Boris, on ne sauve personne, je voudrais lui dire. Mais ce n’est pas possible de dire une chose pareille. Pas à un homme qui a fondé toute sa vie sur la conviction qu’on peut sauver autrui.
Tu ne m’as pas aidé, Boris. Tu m’as donné asile, protection, un travail qui m’a fait croire qu’il me réhabilitait. Mais tu ne m’as pas réconciliée avec moi-même.

            L’amour, dis-tu ? Donne-t-on de l’amour a un être qu’on ne voit qu’en victime ?
Pardonnez-moi, Al, je vous parle comme si vous étiez Boris. Je suis une femme lâche, je vous dis ce que je ne peux dire à Boris. Peut-être, d’une certaine manière, n’ai-je jamais rien fait d’autre avec mes correspondants, avec ces êtres sans visage que je voulais toujours convaincre de mes qualités de salvatrice … Mais vous m’avez donné un visage, Al. Comme une trace qui fait surface et qui en laisserait paraître une autre et encore une autre. Des cercles allant grandissant jusqu’à encercler toute la mémoire. La pire des choses qu’on pouvait me faire, Al, me donner un visage devant lequel je ne peux plus fuir…

            Peut-être, aussi, n’est-ce pas lié à vous, Al, mais au temps, tout simplement, qui finit par nous rattraper comme la mort. Il est simplement temps pour moi de ne plus courir.

            Ne me regarde pas comme ça, Boris. Ne t’inquiète pas. Laisse-moi faire.
            Ne me regarde pas comme ça avec ce regard qui me dit que je suis folle, parce ce que, sinon, je vais me remettre à courir et aucune rondeur ne m’en empêcherait, moi qui suis devenue si frêle.

            Comme ça m’a fait drôle quand vous m’avez dit « Bonjour Jabluszko » !
La stupeur, la confusion. D’où il sort ce nom ? Comment connaît-il cette enfant ?
Elle a disparu depuis si longtemps … Et puis, je me suis souvenue que je vous avais raconté petite pomme … et j’ai repris ma respiration. J’ai parfois des moments – oh ! très brefs - où je ne sais plus rien. Quelques secondes de brouillard et d’affolement et puis tout revient. Tout, non. Mais assez pour reprendre le cours normal des choses. La correspondance, par exemple.
J’aimerais faire marche arrière, Al. Reprendre mon ton de conseillère en sevrage par correspondance. J’aurais dû arrêter la nôtre, vous repasser à une collègue. Elle aurait gardé mon pseudo, vous n’y auriez vu que du feu.

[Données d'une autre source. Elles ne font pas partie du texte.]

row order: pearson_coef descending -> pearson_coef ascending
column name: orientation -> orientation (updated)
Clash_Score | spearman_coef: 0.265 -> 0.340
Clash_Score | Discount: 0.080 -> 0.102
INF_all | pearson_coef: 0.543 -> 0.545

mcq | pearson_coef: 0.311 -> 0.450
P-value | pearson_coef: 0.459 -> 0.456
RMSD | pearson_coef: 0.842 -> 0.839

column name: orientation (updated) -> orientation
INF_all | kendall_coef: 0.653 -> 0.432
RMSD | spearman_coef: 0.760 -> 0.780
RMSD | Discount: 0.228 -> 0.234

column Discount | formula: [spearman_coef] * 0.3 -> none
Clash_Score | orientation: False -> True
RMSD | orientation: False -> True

            Savez-vous que beaucoup de correspondants se sont sevrés avec succès ? Il faut reconnaître que la méthode de Boris est efficace. Quand on joue le jeu. Mais moi je me sens trop fatiguée, à présent. Je l’ai déjà dit à Boris. Tu appelles ton travail un jeu ? m’a-t-il demandé rhétoriquement. Je n’y crois plus, lui ai-je répondu sans trop croire moi-même à ce que je disais.

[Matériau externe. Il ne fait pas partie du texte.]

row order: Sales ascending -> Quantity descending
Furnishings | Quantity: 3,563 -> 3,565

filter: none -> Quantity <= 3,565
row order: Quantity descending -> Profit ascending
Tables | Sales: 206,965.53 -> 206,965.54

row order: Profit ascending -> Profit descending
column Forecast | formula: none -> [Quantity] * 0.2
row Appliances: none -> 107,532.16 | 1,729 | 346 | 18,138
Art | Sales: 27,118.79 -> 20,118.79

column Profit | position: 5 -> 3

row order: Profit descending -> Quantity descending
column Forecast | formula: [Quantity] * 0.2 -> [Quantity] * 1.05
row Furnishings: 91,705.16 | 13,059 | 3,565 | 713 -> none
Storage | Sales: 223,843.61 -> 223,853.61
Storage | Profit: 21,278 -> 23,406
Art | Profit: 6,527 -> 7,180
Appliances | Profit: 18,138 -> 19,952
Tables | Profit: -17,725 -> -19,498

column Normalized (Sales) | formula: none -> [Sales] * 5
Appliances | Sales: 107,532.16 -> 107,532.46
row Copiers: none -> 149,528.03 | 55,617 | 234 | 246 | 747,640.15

            Je me suis demandé, Al, si une demande de sevrage fausse, de votre part, aurait pu me révéler la fausseté de ma propre situation.

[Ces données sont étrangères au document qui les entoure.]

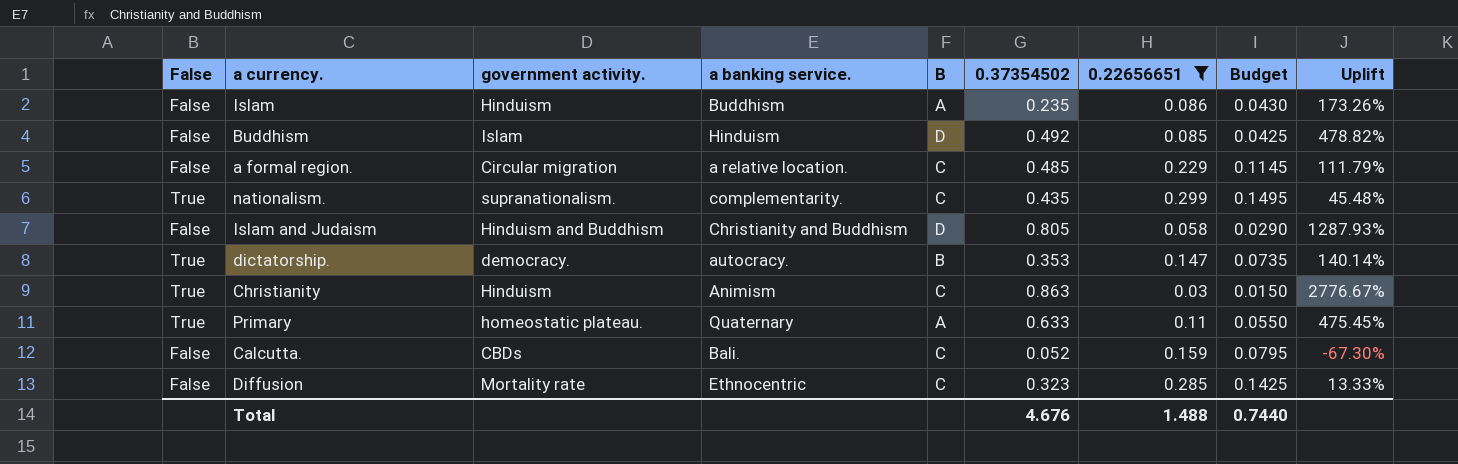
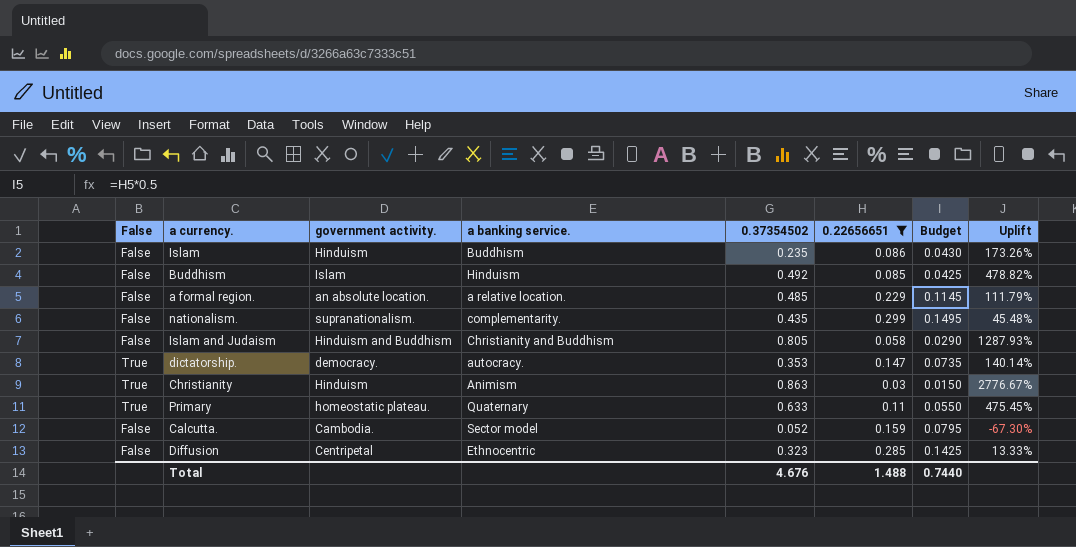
column B | position: 5 -> none
a formal region. | government activity.: Circular migration -> an absolute location.
nationalism. | False: True -> False
Calcutta. | government activity.: CBDs -> Cambodia.
Calcutta. | a banking service.: Bali. -> Sector model
Diffusion | government activity.: Mortality rate -> Centripetal

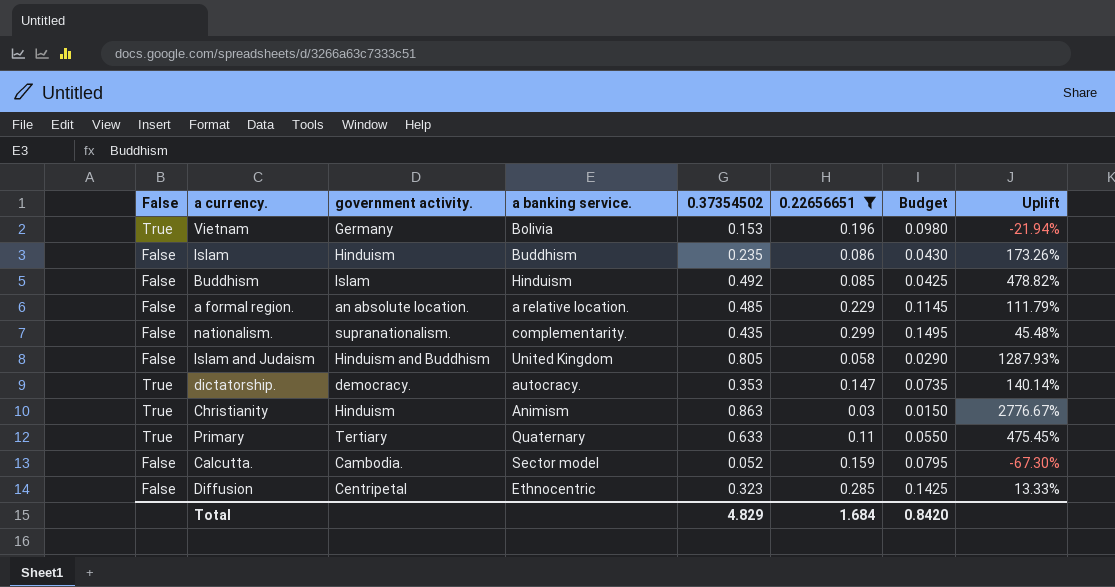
row Vietnam: none -> True | Germany | Bolivia | 0.153 | 0.196 | 0.0980 | -21.94%
Islam and Judaism | a banking service.: Christianity and Buddhism -> United Kingdom
Primary | government activity.: homeostatic plateau. -> Tertiary
Total | 0.37354502: 4.676 -> 4.829
Total | 0.22656651: 1.488 -> 1.684
Total | Budget: 0.7440 -> 0.8420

            Mais, non. Je crois que ma fin est proche. Quelque chose me le dit et la plus bornée des sourdes oreilles ne saurait ignorer cette fin. La fin de quelque chose en moi. Ou ma fin tout court. Et j’ai le sentiment qu’il faut me libérer de toutes entraves pour la voir en face.
Et j’ai le sentiment aussi que c’est vous qui me l’annoncerez.

            La fin de Jabluszko, je ne l’ai pas vue venir …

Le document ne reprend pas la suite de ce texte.